Exercise goal:
From the entries below, extract every line that includes the word "analysis".

Data supplied:
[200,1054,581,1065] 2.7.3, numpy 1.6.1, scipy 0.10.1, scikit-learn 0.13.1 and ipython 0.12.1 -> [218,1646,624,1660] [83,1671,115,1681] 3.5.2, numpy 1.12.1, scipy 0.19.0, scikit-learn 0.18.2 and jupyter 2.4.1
---
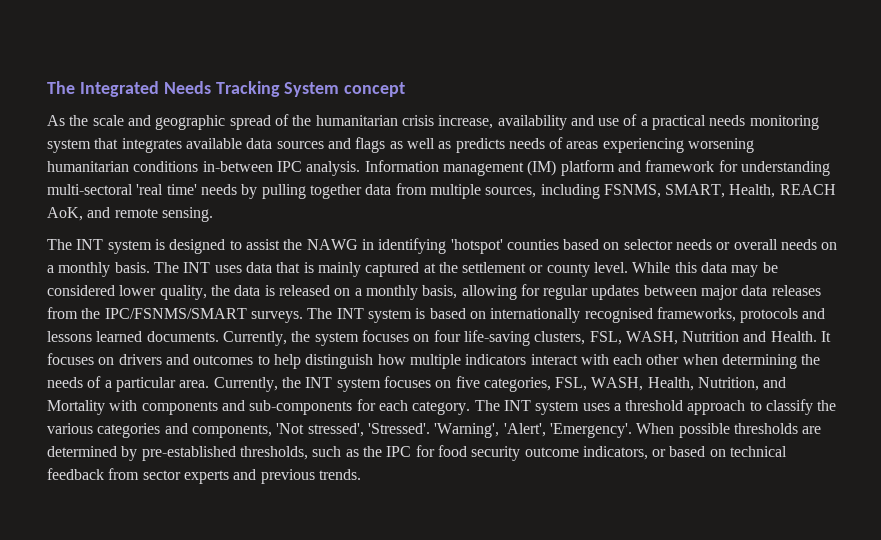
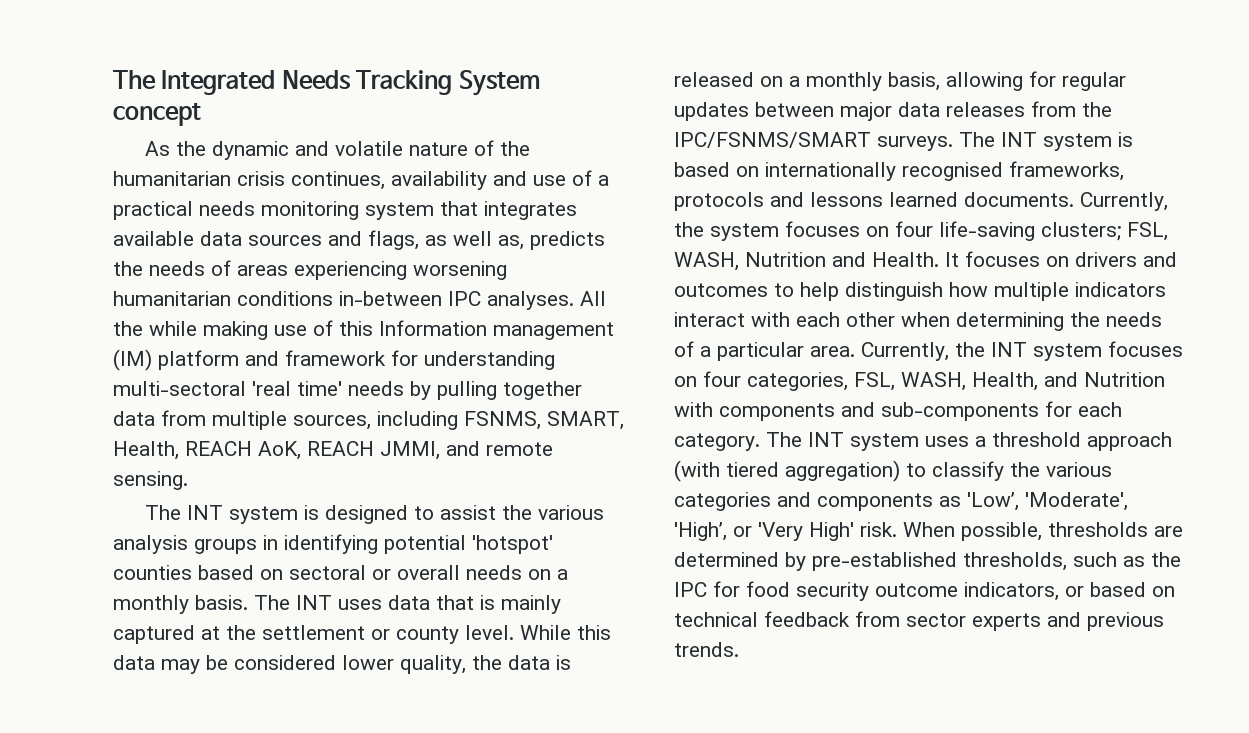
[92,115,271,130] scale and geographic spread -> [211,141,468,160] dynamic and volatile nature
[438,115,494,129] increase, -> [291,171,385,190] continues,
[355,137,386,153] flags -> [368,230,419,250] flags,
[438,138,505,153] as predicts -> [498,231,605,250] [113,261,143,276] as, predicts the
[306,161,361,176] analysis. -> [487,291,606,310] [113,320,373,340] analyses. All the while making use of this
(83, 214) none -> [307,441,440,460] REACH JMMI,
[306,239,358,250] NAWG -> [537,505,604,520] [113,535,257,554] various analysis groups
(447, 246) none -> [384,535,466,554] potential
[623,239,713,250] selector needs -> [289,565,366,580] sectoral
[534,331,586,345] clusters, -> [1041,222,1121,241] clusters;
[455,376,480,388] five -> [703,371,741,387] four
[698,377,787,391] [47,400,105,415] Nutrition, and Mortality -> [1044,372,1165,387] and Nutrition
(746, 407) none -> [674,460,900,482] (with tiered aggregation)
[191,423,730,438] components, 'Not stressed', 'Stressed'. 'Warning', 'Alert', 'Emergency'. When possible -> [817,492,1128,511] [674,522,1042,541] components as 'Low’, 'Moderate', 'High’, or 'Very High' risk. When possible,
---
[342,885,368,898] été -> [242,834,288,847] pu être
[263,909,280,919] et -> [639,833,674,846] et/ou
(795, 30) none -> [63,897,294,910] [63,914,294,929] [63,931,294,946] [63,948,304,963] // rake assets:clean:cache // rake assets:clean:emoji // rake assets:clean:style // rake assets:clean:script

Output of the task:
[306,161,361,176] analysis. -> [487,291,606,310] [113,320,373,340] analyses. All the while making use of this
[306,239,358,250] NAWG -> [537,505,604,520] [113,535,257,554] various analysis groups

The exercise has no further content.